A scam often consists of:
- Receipt of an email, voice mail or text message asking the recipient to call a phone number. They are directed to an automated system that asks them to enter their account number, debit card and PIN, Social Security number or other personally identifiable or financial information.
- Receipt of a text message asking the recipient to reply to the message in order to:
- Activate an account or newly issued debit/credit card by entering the account number or the card number and/or PIN
- Verify that a debit/credit card is in their possession by entering the card number and/or PIN
- To reactivate their account or debit card, commonly used to make people think that it’s recently been suspended or deactivated
- Receipt of an automated call stating the recipient's account or card has been blocked. They are directed to select a menu option and asked to enter their account number, debit/credit card and PIN, Social Security number or other personally identifiable or financial information.
Keep in mind that there are specific reasons that Enterprise may send you a legitimate text message:
- Authentication and security messages that ask you to verify your identity (via a Secure Access Code, “SAC”) or authorize a transaction.
- Financial alerts you have opted in to that notify you of transactions, payment approvals (including Positive Pay) and balance limits.
- To verify transactions if we spot potentially fraudulent charges on your account.
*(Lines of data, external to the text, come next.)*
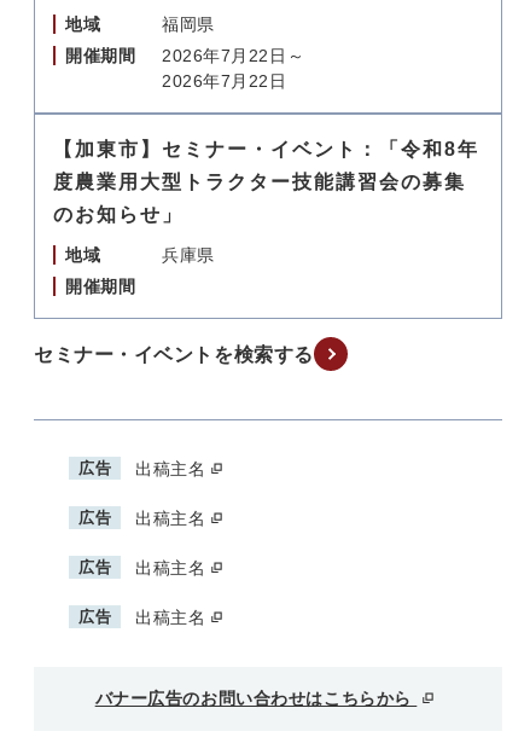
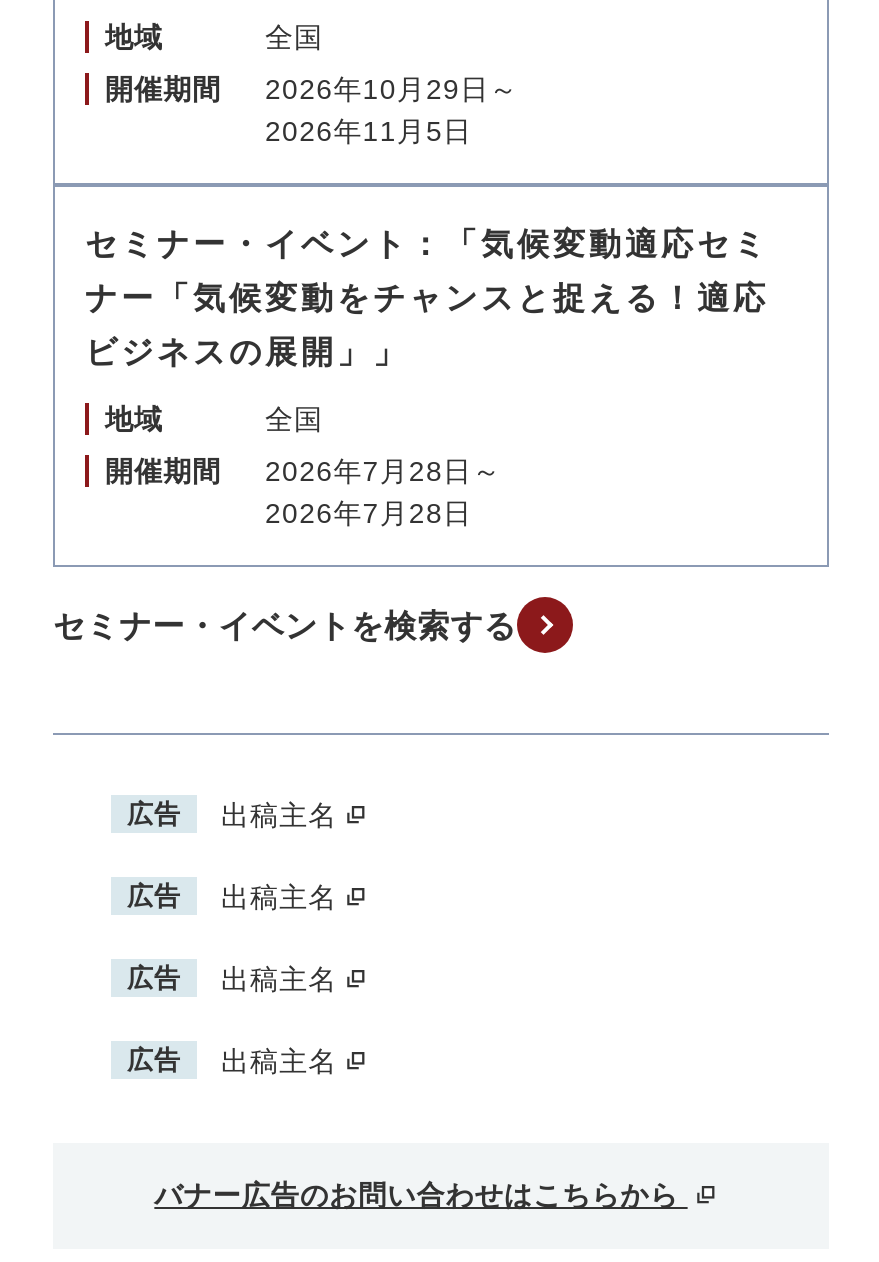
[162,14,215,34] 福岡県 -> [265,21,323,53] 全国
[162,46,304,91] 2026年7月22日～ | 2026年7月22日 -> [265,73,518,147] 2026年10月29日～ | 2026年11月5日
[53,139,479,159] 【加東市】セミナー・イベント：「令和8年 -> [85,227,769,261] セミナー・イベント：「気候変動適応セミ
[53,172,466,192] 度農業用大型トラクター技能講習会の募集 -> [85,281,769,315] ナー「気候変動をチャンスと捉える！適応
[53,204,184,225] のお知らせ」 -> [85,335,409,369] ビジネスの展開」」
[162,245,215,265] 兵庫県 -> [265,403,323,435] 全国
none -> [265,455,501,529] 2026年7月28日～ | 2026年7月28日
- Note: All Enterprise debit and credit cards have 24/7 fraud protection. If we spot potentially fraudulent charges on your account, Enterprise will send a 2-way SMS message to your mobile device or an email. Be sure your cell phone and email address is on file with us. If no response is received to text or emails, Enterprise will call you at the number listed on your account. During the call, we will ask for information to verify your identity.
Mail Theft
Mail theft occurs when someone illegally intercepts your mail. Their intent is to get your personal information, such as account numbers, Social Security number, credit card numbers, etc. They then use this information to commit identity theft. If you have reason to believe your mail has been stolen, contact your local post office or your local postal inspector.